Go through the entries below and print, exactly, the lines starting at the one with "[549,134,588,147] Dev. ->" and ending at the one with "[274,1249,539,1263] https://exercism.io/my/tracks/typescript ->", keeping both ends and no others.

Detected change data:
════

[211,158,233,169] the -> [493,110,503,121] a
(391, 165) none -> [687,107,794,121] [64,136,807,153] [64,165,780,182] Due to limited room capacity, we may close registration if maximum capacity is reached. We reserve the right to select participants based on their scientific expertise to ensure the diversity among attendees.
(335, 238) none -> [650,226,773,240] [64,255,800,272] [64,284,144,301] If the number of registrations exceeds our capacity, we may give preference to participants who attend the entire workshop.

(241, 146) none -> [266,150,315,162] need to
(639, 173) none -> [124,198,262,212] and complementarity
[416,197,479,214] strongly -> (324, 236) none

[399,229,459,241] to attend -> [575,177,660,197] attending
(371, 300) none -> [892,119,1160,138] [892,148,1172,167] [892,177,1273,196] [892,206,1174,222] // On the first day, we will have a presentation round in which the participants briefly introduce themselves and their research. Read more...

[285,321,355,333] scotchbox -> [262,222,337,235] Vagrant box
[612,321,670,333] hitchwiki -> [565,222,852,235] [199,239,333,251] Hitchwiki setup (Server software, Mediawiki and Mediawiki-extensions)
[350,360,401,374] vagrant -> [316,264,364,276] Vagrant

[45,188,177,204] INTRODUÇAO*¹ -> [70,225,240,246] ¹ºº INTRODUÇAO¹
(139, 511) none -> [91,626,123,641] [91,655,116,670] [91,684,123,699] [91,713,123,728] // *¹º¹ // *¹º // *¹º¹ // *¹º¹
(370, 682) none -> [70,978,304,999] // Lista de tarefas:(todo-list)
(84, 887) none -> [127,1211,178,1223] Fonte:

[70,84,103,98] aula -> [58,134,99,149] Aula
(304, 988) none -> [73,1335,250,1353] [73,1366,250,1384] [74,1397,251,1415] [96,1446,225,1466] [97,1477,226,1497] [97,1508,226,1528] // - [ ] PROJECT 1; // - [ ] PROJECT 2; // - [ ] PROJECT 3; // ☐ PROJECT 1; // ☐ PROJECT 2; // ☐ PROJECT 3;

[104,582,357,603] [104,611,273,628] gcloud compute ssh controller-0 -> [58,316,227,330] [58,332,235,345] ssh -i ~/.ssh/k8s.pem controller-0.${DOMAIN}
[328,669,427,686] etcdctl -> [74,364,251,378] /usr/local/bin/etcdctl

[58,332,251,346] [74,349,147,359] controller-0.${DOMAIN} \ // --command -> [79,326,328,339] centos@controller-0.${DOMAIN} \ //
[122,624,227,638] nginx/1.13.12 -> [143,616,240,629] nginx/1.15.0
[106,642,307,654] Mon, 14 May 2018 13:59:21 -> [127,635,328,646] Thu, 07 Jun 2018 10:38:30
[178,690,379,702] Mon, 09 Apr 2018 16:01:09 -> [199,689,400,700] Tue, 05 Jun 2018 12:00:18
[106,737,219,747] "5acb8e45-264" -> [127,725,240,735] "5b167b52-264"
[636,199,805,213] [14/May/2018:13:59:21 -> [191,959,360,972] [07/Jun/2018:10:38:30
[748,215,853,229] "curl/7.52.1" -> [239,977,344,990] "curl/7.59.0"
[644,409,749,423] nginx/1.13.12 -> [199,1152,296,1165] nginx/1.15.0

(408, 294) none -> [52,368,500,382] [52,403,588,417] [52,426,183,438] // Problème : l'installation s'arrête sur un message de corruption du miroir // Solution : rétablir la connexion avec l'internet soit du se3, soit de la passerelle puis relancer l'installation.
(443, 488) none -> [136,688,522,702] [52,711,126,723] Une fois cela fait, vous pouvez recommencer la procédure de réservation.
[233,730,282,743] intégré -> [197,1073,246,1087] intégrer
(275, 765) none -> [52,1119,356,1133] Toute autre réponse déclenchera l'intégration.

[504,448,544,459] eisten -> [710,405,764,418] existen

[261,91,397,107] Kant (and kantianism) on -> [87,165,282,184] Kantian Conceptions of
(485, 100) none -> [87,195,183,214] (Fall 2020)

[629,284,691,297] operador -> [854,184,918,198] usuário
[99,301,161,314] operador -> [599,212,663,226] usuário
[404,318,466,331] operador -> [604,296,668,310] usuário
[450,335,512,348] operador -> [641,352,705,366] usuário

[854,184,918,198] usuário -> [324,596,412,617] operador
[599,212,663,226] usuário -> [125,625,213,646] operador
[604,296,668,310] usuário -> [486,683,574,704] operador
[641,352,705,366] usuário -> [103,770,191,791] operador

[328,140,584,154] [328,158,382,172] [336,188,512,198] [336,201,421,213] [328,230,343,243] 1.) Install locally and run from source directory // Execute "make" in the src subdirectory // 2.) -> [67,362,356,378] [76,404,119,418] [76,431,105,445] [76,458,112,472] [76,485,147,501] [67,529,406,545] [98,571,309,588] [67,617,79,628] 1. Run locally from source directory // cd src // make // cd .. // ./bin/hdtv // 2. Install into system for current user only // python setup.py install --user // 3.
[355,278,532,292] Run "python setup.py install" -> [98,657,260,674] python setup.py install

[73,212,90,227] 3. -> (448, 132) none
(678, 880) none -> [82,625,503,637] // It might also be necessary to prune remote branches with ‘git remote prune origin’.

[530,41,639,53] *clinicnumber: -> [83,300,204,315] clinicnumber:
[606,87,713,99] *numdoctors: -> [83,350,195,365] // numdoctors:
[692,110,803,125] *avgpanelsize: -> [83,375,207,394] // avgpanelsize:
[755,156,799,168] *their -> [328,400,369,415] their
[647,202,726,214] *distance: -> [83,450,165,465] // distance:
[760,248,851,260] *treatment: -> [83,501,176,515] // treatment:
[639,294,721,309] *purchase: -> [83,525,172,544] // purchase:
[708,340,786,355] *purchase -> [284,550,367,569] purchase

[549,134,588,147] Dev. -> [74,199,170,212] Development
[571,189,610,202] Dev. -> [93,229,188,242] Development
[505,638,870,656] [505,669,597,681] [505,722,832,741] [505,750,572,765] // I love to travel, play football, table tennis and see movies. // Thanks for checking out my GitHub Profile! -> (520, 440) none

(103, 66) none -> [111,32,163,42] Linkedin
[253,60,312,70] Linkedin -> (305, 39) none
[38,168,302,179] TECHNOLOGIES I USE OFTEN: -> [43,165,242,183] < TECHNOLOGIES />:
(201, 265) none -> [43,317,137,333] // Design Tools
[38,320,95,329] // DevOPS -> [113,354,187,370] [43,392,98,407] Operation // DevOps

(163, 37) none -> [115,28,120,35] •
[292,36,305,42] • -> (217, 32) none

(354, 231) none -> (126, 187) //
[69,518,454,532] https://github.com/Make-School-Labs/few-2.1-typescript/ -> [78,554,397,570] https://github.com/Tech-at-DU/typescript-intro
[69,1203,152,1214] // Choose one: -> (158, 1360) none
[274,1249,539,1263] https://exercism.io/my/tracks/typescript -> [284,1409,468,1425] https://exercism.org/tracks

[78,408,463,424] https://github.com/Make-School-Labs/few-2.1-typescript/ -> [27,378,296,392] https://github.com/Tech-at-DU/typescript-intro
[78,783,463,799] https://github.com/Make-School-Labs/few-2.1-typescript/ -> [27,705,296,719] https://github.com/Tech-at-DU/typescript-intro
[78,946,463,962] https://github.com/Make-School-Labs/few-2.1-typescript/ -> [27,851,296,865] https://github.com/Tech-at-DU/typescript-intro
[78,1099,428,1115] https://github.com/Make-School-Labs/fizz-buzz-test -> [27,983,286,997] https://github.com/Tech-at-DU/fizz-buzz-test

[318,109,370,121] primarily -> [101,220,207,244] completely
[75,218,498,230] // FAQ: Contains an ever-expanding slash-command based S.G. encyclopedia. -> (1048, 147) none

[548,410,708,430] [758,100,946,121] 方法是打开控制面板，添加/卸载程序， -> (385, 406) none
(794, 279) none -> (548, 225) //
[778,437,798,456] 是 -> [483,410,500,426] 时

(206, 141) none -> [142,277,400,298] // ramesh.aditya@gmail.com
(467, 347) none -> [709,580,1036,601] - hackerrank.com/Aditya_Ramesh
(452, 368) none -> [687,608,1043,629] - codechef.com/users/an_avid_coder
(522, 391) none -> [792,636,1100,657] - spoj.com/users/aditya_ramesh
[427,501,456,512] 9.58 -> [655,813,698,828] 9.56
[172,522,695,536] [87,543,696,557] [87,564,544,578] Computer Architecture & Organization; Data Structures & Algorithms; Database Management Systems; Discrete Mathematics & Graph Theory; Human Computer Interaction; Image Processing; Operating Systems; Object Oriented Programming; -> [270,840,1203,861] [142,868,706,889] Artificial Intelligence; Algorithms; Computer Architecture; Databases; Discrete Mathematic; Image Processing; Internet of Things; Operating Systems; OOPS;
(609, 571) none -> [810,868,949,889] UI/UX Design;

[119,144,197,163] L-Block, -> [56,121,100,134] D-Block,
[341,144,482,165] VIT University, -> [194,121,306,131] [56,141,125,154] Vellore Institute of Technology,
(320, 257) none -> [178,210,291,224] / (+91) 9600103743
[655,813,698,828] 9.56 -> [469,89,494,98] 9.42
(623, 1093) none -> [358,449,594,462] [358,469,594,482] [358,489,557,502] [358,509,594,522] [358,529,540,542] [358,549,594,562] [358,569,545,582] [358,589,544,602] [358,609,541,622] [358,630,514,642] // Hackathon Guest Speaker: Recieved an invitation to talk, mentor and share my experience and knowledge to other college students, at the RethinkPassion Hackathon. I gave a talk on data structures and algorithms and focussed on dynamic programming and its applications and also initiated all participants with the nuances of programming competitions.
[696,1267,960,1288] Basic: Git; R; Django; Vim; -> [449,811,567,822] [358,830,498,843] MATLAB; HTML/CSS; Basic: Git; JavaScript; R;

════

OUTPUT OF THE TASK:
[549,134,588,147] Dev. -> [74,199,170,212] Development
[571,189,610,202] Dev. -> [93,229,188,242] Development
[505,638,870,656] [505,669,597,681] [505,722,832,741] [505,750,572,765] // I love to travel, play football, table tennis and see movies. // Thanks for checking out my GitHub Profile! -> (520, 440) none

(103, 66) none -> [111,32,163,42] Linkedin
[253,60,312,70] Linkedin -> (305, 39) none
[38,168,302,179] TECHNOLOGIES I USE OFTEN: -> [43,165,242,183] < TECHNOLOGIES />:
(201, 265) none -> [43,317,137,333] // Design Tools
[38,320,95,329] // DevOPS -> [113,354,187,370] [43,392,98,407] Operation // DevOps

(163, 37) none -> [115,28,120,35] •
[292,36,305,42] • -> (217, 32) none

(354, 231) none -> (126, 187) //
[69,518,454,532] https://github.com/Make-School-Labs/few-2.1-typescript/ -> [78,554,397,570] https://github.com/Tech-at-DU/typescript-intro
[69,1203,152,1214] // Choose one: -> (158, 1360) none
[274,1249,539,1263] https://exercism.io/my/tracks/typescript -> [284,1409,468,1425] https://exercism.org/tracks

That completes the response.